## MATERIAL SUPPLIED
===

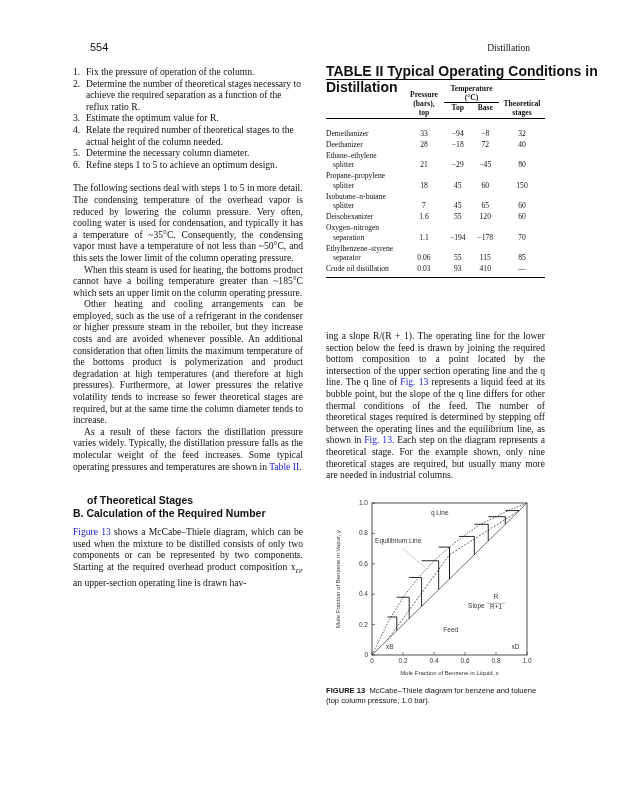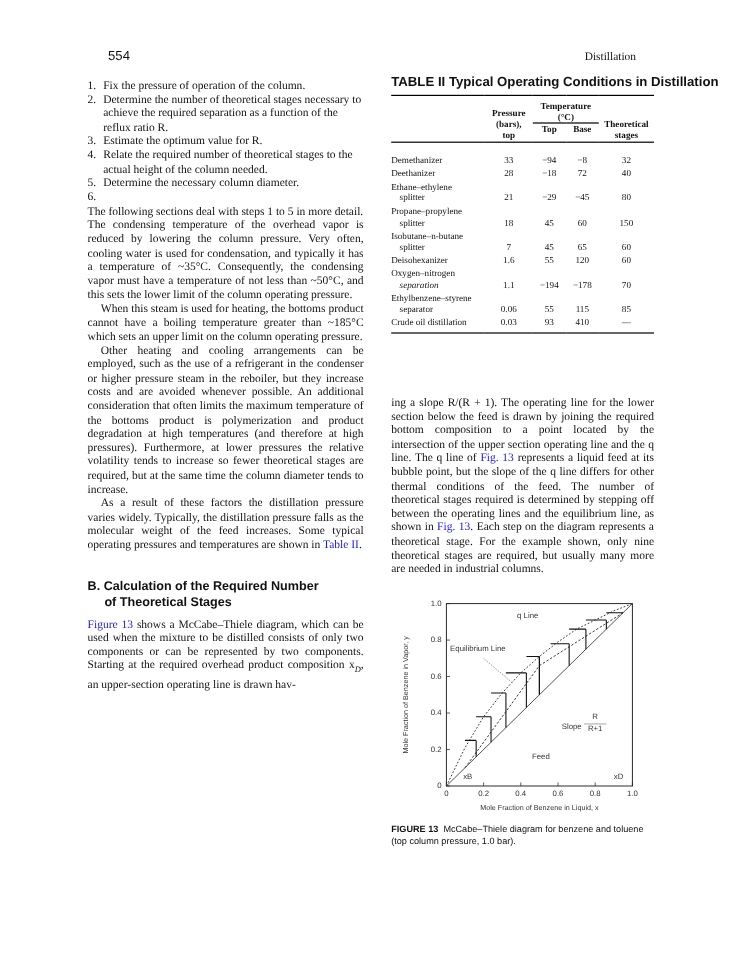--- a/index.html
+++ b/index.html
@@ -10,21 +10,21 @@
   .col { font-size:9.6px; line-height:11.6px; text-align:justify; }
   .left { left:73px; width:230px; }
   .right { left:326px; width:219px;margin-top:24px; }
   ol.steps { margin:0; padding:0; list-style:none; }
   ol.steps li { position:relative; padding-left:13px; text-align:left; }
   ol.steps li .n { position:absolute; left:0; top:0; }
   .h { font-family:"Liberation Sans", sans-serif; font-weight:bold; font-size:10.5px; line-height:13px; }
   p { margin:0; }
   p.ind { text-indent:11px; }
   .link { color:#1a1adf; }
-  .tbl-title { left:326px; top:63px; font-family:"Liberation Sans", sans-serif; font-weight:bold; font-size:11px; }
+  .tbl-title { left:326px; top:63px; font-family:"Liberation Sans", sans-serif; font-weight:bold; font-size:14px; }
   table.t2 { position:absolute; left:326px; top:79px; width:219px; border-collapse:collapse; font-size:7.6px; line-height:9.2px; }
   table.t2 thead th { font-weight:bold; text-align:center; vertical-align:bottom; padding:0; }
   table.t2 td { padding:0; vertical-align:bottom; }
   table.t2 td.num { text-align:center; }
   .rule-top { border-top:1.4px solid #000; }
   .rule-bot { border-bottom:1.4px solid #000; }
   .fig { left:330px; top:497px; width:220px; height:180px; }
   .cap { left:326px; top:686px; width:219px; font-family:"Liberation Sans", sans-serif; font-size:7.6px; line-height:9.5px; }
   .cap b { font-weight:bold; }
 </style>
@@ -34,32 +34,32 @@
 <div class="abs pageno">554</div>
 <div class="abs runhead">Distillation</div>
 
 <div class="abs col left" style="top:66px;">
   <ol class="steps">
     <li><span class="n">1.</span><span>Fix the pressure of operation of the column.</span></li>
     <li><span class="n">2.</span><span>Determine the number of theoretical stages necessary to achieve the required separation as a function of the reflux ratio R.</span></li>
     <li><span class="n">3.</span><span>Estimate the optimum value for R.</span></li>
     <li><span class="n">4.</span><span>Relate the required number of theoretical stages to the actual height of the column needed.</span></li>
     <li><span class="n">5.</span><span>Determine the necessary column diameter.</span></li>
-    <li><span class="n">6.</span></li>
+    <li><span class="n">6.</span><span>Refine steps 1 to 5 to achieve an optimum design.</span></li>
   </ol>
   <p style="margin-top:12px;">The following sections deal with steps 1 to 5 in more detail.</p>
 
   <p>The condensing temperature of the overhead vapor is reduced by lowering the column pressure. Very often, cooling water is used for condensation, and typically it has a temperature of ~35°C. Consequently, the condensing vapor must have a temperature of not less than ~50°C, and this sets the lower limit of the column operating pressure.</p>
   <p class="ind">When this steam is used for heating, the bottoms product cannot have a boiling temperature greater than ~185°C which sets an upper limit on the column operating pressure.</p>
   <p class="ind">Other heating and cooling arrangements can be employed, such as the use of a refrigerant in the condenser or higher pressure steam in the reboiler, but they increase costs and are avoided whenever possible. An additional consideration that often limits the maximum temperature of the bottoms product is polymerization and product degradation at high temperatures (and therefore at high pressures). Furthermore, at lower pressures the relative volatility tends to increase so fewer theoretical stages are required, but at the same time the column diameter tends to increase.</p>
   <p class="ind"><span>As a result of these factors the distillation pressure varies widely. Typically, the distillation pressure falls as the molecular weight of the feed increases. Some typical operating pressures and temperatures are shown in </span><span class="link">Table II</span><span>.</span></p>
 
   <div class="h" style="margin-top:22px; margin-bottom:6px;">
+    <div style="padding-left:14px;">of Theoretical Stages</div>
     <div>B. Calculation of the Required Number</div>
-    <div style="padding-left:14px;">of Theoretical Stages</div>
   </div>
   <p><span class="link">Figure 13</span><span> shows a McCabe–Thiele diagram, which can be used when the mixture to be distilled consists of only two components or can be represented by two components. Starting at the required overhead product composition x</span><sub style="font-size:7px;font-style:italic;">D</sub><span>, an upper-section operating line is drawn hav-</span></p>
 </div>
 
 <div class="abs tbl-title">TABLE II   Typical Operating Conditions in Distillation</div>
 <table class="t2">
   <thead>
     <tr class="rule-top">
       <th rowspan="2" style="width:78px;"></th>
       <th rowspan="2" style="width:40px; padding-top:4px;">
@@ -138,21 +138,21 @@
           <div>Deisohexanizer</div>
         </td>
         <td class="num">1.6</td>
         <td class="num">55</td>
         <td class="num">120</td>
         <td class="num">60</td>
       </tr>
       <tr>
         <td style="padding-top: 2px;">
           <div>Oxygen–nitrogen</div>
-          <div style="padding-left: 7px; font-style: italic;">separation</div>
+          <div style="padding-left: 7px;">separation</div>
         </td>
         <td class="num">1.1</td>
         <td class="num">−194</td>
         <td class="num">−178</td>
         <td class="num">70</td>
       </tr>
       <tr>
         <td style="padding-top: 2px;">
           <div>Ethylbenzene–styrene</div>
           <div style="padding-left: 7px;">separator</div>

===

## THE PROBLEM
Copy out the data above to the letter, and keep every picture out of it.

## RESPONSE BOX
--- a/index.html
+++ b/index.html
@@ -10,21 +10,21 @@
   .col { font-size:9.6px; line-height:11.6px; text-align:justify; }
   .left { left:73px; width:230px; }
   .right { left:326px; width:219px;margin-top:24px; }
   ol.steps { margin:0; padding:0; list-style:none; }
   ol.steps li { position:relative; padding-left:13px; text-align:left; }
   ol.steps li .n { position:absolute; left:0; top:0; }
   .h { font-family:"Liberation Sans", sans-serif; font-weight:bold; font-size:10.5px; line-height:13px; }
   p { margin:0; }
   p.ind { text-indent:11px; }
   .link { color:#1a1adf; }
-  .tbl-title { left:326px; top:63px; font-family:"Liberation Sans", sans-serif; font-weight:bold; font-size:11px; }
+  .tbl-title { left:326px; top:63px; font-family:"Liberation Sans", sans-serif; font-weight:bold; font-size:14px; }
   table.t2 { position:absolute; left:326px; top:79px; width:219px; border-collapse:collapse; font-size:7.6px; line-height:9.2px; }
   table.t2 thead th { font-weight:bold; text-align:center; vertical-align:bottom; padding:0; }
   table.t2 td { padding:0; vertical-align:bottom; }
   table.t2 td.num { text-align:center; }
   .rule-top { border-top:1.4px solid #000; }
   .rule-bot { border-bottom:1.4px solid #000; }
   .fig { left:330px; top:497px; width:220px; height:180px; }
   .cap { left:326px; top:686px; width:219px; font-family:"Liberation Sans", sans-serif; font-size:7.6px; line-height:9.5px; }
   .cap b { font-weight:bold; }
 </style>
@@ -34,32 +34,32 @@
 <div class="abs pageno">554</div>
 <div class="abs runhead">Distillation</div>
 
 <div class="abs col left" style="top:66px;">
   <ol class="steps">
     <li><span class="n">1.</span><span>Fix the pressure of operation of the column.</span></li>
     <li><span class="n">2.</span><span>Determine the number of theoretical stages necessary to achieve the required separation as a function of the reflux ratio R.</span></li>
     <li><span class="n">3.</span><span>Estimate the optimum value for R.</span></li>
     <li><span class="n">4.</span><span>Relate the required number of theoretical stages to the actual height of the column needed.</span></li>
     <li><span class="n">5.</span><span>Determine the necessary column diameter.</span></li>
-    <li><span class="n">6.</span></li>
+    <li><span class="n">6.</span><span>Refine steps 1 to 5 to achieve an optimum design.</span></li>
   </ol>
   <p style="margin-top:12px;">The following sections deal with steps 1 to 5 in more detail.</p>
 
   <p>The condensing temperature of the overhead vapor is reduced by lowering the column pressure. Very often, cooling water is used for condensation, and typically it has a temperature of ~35°C. Consequently, the condensing vapor must have a temperature of not less than ~50°C, and this sets the lower limit of the column operating pressure.</p>
   <p class="ind">When this steam is used for heating, the bottoms product cannot have a boiling temperature greater than ~185°C which sets an upper limit on the column operating pressure.</p>
   <p class="ind">Other heating and cooling arrangements can be employed, such as the use of a refrigerant in the condenser or higher pressure steam in the reboiler, but they increase costs and are avoided whenever possible. An additional consideration that often limits the maximum temperature of the bottoms product is polymerization and product degradation at high temperatures (and therefore at high pressures). Furthermore, at lower pressures the relative volatility tends to increase so fewer theoretical stages are required, but at the same time the column diameter tends to increase.</p>
   <p class="ind"><span>As a result of these factors the distillation pressure varies widely. Typically, the distillation pressure falls as the molecular weight of the feed increases. Some typical operating pressures and temperatures are shown in </span><span class="link">Table II</span><span>.</span></p>
 
   <div class="h" style="margin-top:22px; margin-bottom:6px;">
+    <div style="padding-left:14px;">of Theoretical Stages</div>
     <div>B. Calculation of the Required Number</div>
-    <div style="padding-left:14px;">of Theoretical Stages</div>
   </div>
   <p><span class="link">Figure 13</span><span> shows a McCabe–Thiele diagram, which can be used when the mixture to be distilled consists of only two components or can be represented by two components. Starting at the required overhead product composition x</span><sub style="font-size:7px;font-style:italic;">D</sub><span>, an upper-section operating line is drawn hav-</span></p>
 </div>
 
 <div class="abs tbl-title">TABLE II   Typical Operating Conditions in Distillation</div>
 <table class="t2">
   <thead>
     <tr class="rule-top">
       <th rowspan="2" style="width:78px;"></th>
       <th rowspan="2" style="width:40px; padding-top:4px;">
@@ -138,21 +138,21 @@
           <div>Deisohexanizer</div>
         </td>
         <td class="num">1.6</td>
         <td class="num">55</td>
         <td class="num">120</td>
         <td class="num">60</td>
       </tr>
       <tr>
         <td style="padding-top: 2px;">
           <div>Oxygen–nitrogen</div>
-          <div style="padding-left: 7px; font-style: italic;">separation</div>
+          <div style="padding-left: 7px;">separation</div>
         </td>
         <td class="num">1.1</td>
         <td class="num">−194</td>
         <td class="num">−178</td>
         <td class="num">70</td>
       </tr>
       <tr>
         <td style="padding-top: 2px;">
           <div>Ethylbenzene–styrene</div>
           <div style="padding-left: 7px;">separator</div>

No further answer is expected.